その恋を残して
第2章 好きじゃないから……
※ ※
「…………」
夕飯の時。俺は箸を止めて、この日のメインのおかずである、から揚げをぼーっと見つめる。
「プッ――!」
その顔を眺めた俺の母親が、突如として吹き出した。
「な……なに?」
そんな母親の顔を、俺は睨みつけるが、
「ゴメン……マジな顔をしちゃってるの見たから、つい――」
悪びれた様子もなく、母さんは言う。
酷い話だ。息子の真剣な表情がツボに入るって、一体どういうことなの? まあ、そんな処も、俺の母親らしい部分ではあるけど……。
俺は、そんな母親との二人暮らし。母さんは仕事で遅くなることが多いので、こうして揃って夕食をするのは久しぶりであった。

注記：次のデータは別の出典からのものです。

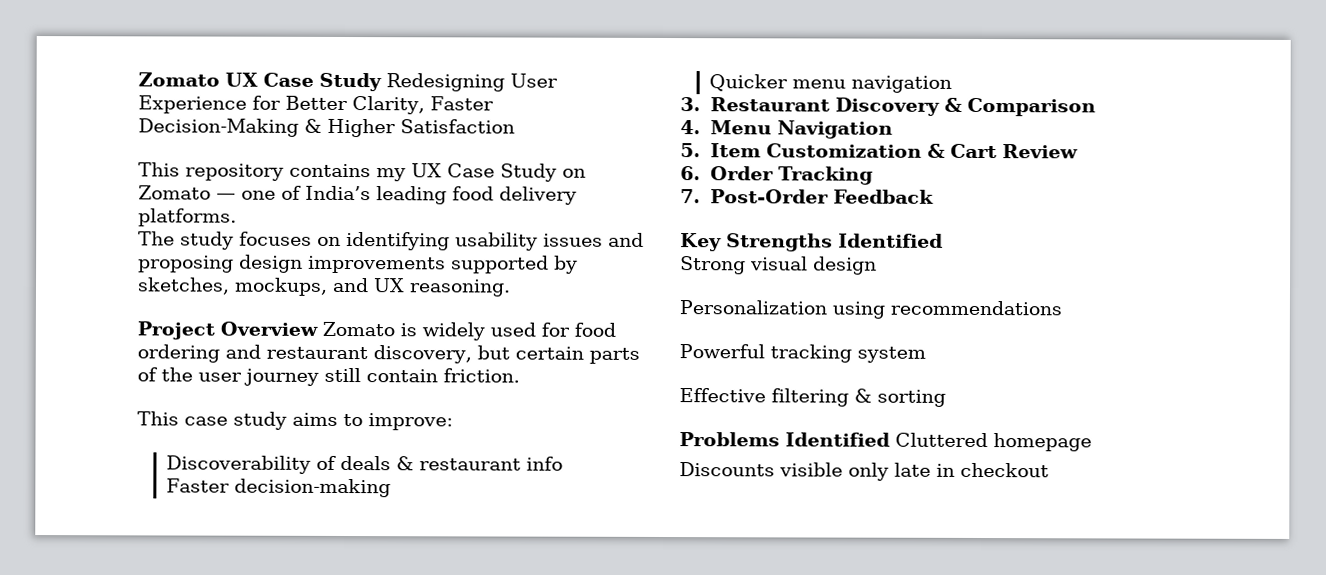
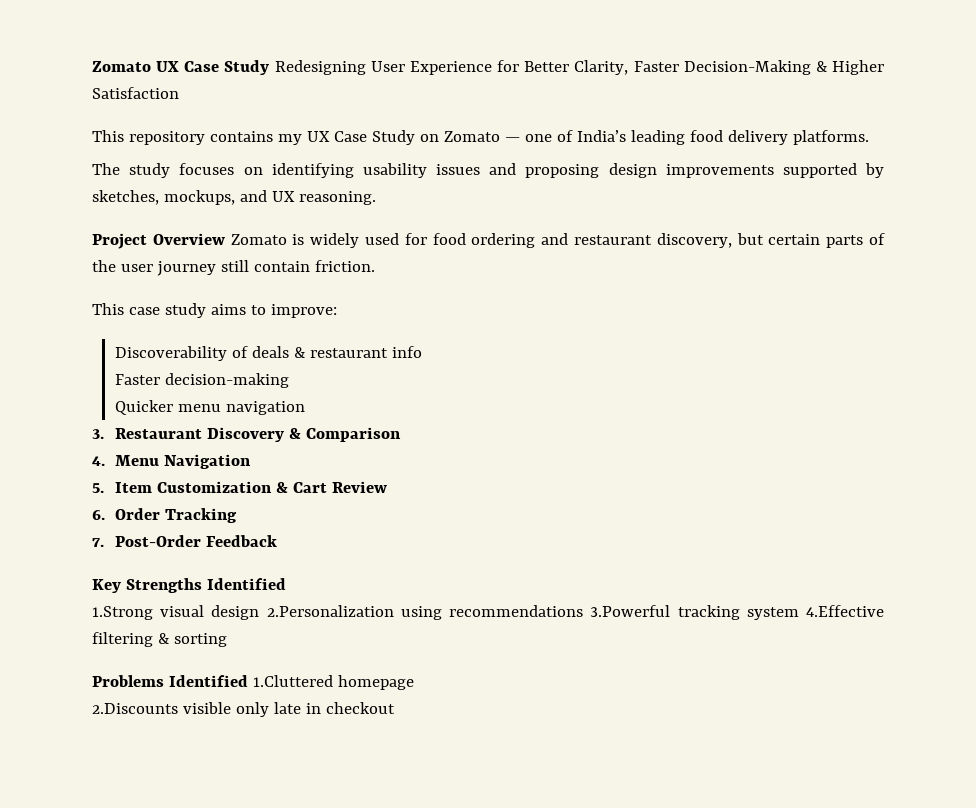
- Strong visual design
- Personalization using recommendations
- Powerful tracking system
- Effective filtering & sorting
+ 1.Strong visual design 2.Personalization using recommendations 3.Powerful tracking system 4.Effective filtering & sorting
- Problems Identified Cluttered homepage
+ Problems Identified 1.Cluttered homepage
- Discounts visible only late in checkout
+ 2.Discounts visible only late in checkout

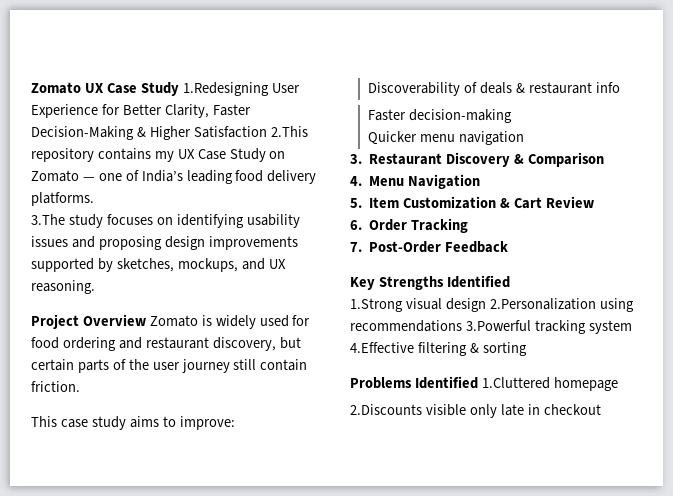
- Zomato UX Case Study Redesigning User Experience for Better Clarity, Faster Decision-Making & Higher Satisfaction
- This repository contains my UX Case Study on Zomato — one of India’s leading food delivery platforms.
+ Zomato UX Case Study 1.Redesigning User Experience for Better Clarity, Faster Decision-Making & Higher Satisfaction 2.This repository contains my UX Case Study on Zomato — one of India’s leading food delivery platforms.
- The study focuses on identifying usability issues and proposing design improvements supported by sketches, mockups, and UX reasoning.
+ 3.The study focuses on identifying usability issues and proposing design improvements supported by sketches, mockups, and UX reasoning.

「そういう場合、『なにかあったの?』とか、心配するんじゃない? 普通は」
「じゃあ――なにかあったの?」
「そのまんま言うなって。少しは工夫してよ」
「だって、アンタ――どうせ言わないでしょ?」
「まあ……そうだけど」
「大体ね。日々、必ず『なにかはある』の。毎日、同じつもりでいたら面白くないでしょ」
それはそうかもしれないと思う。今、俺は帆月蒼空のことで悩んでいる。ここ数日、頭の中はモヤモヤしっぱなしだ。だが、だからといって、彼女が俺の前に現れなかったら良かったのに、とは思わない。
暫く食事を続けてから、俺は不意にこう訊いた。
「自分の言葉で人が傷ついたとしたら……その言葉は、訂正した方がいいかな?」
「なにそれ? 具体性の無い質問ね」
「だって、具体的には言いたくないし……」
その質問に母さんはやや不思議そうな顔をしていた。それでも、顎に手を置き、ウーンと難しい顔をして考え始める。